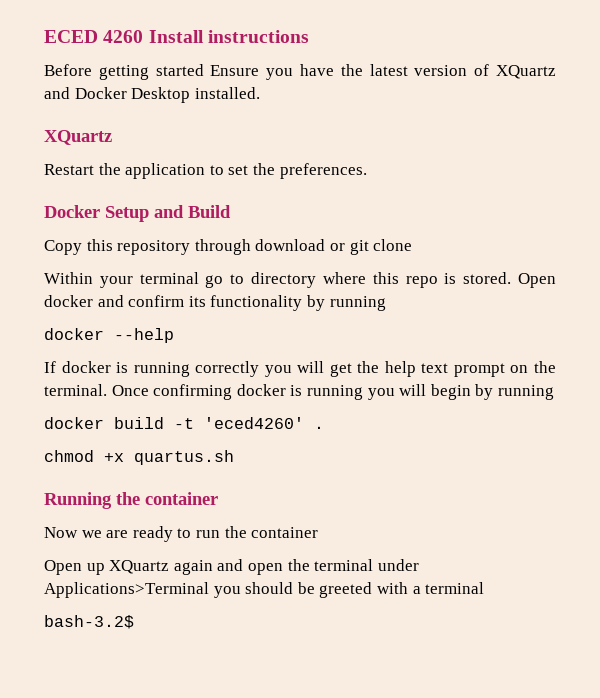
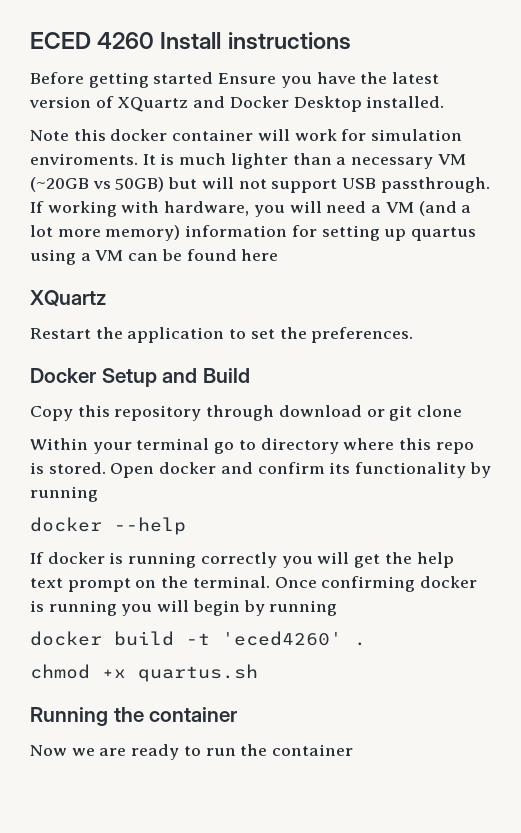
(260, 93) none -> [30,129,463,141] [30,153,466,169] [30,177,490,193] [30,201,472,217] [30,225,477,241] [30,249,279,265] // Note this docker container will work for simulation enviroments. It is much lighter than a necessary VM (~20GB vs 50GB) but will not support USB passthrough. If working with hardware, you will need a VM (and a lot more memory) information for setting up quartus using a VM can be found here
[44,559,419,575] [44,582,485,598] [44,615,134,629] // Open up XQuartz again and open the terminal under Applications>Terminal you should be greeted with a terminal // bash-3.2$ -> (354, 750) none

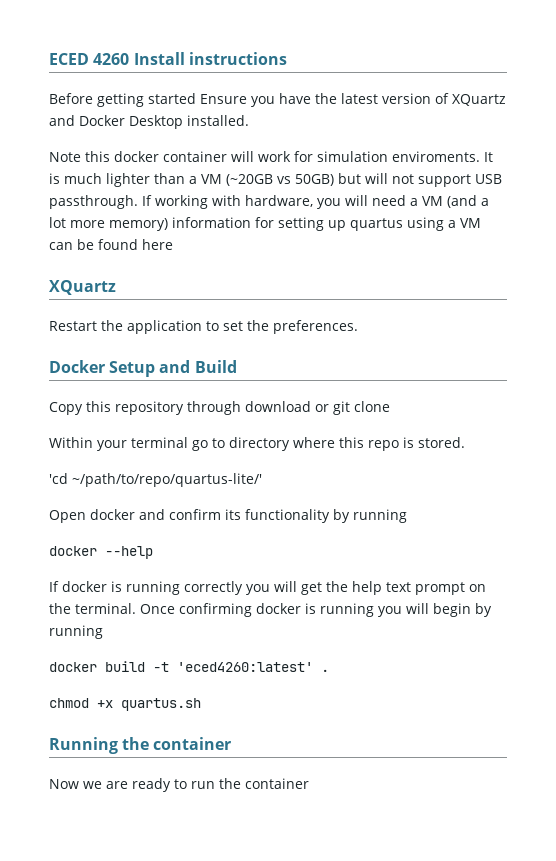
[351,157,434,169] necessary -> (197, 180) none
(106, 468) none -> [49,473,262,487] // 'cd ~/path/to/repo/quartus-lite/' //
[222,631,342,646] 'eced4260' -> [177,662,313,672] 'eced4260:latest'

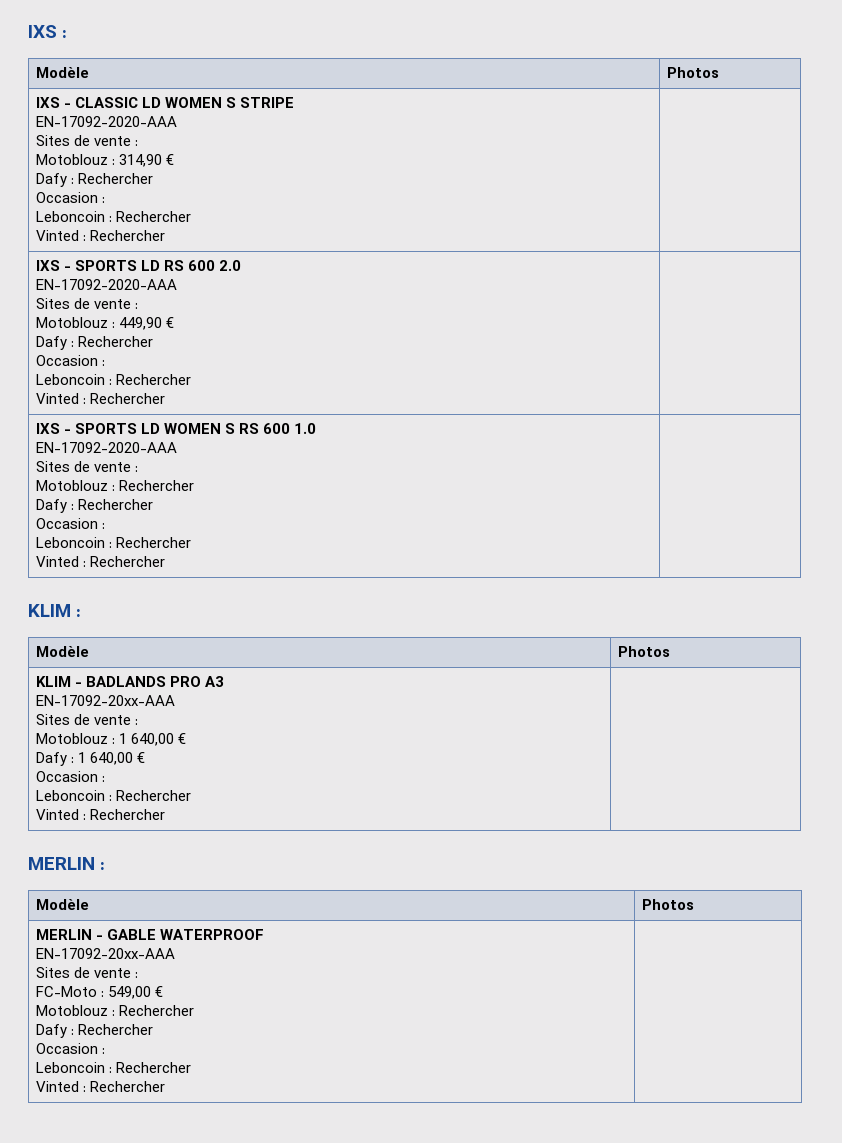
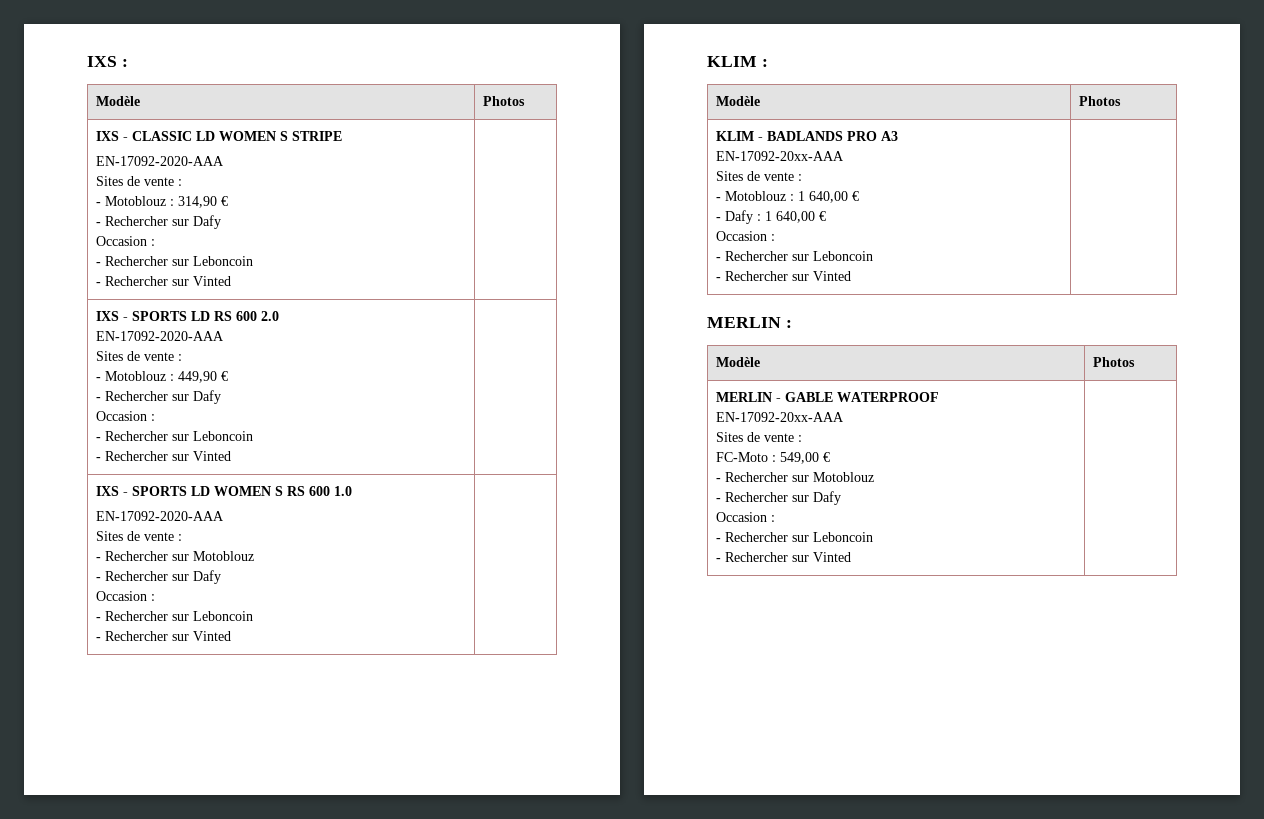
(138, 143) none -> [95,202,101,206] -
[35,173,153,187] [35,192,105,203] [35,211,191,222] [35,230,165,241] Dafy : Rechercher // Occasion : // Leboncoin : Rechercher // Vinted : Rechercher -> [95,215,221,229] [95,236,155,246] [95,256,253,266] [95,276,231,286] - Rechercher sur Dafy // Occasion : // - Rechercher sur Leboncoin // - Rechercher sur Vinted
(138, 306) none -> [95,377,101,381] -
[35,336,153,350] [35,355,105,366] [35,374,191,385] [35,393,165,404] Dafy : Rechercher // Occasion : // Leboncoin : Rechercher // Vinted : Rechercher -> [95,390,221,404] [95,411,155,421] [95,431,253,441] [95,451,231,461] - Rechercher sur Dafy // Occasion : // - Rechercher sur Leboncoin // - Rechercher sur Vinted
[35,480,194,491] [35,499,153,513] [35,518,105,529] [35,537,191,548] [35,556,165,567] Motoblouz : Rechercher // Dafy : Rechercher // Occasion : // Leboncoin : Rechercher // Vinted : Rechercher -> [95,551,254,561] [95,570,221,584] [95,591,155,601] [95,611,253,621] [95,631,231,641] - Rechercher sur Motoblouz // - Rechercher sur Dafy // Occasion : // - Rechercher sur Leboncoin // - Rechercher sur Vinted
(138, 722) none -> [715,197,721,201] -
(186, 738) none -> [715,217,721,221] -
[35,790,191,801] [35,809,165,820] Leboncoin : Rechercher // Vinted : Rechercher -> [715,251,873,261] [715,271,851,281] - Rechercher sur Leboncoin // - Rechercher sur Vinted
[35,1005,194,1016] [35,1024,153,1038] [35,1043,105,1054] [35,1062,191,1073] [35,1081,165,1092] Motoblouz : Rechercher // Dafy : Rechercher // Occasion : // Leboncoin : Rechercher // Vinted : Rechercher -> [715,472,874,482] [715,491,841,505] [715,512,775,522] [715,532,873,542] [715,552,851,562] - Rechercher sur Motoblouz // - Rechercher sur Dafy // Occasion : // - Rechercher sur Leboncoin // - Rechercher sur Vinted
-----
WORK INSTRUCTIONS — Once you have checked every line of the material above, return the ones that hold the string "none".

EXERCISE OUTPUT —
(260, 93) none -> [30,129,463,141] [30,153,466,169] [30,177,490,193] [30,201,472,217] [30,225,477,241] [30,249,279,265] // Note this docker container will work for simulation enviroments. It is much lighter than a necessary VM (~20GB vs 50GB) but will not support USB passthrough. If working with hardware, you will need a VM (and a lot more memory) information for setting up quartus using a VM can be found here
[44,559,419,575] [44,582,485,598] [44,615,134,629] // Open up XQuartz again and open the terminal under Applications>Terminal you should be greeted with a terminal // bash-3.2$ -> (354, 750) none
[351,157,434,169] necessary -> (197, 180) none
(106, 468) none -> [49,473,262,487] // 'cd ~/path/to/repo/quartus-lite/' //
(138, 143) none -> [95,202,101,206] -
(138, 306) none -> [95,377,101,381] -
(138, 722) none -> [715,197,721,201] -
(186, 738) none -> [715,217,721,221] -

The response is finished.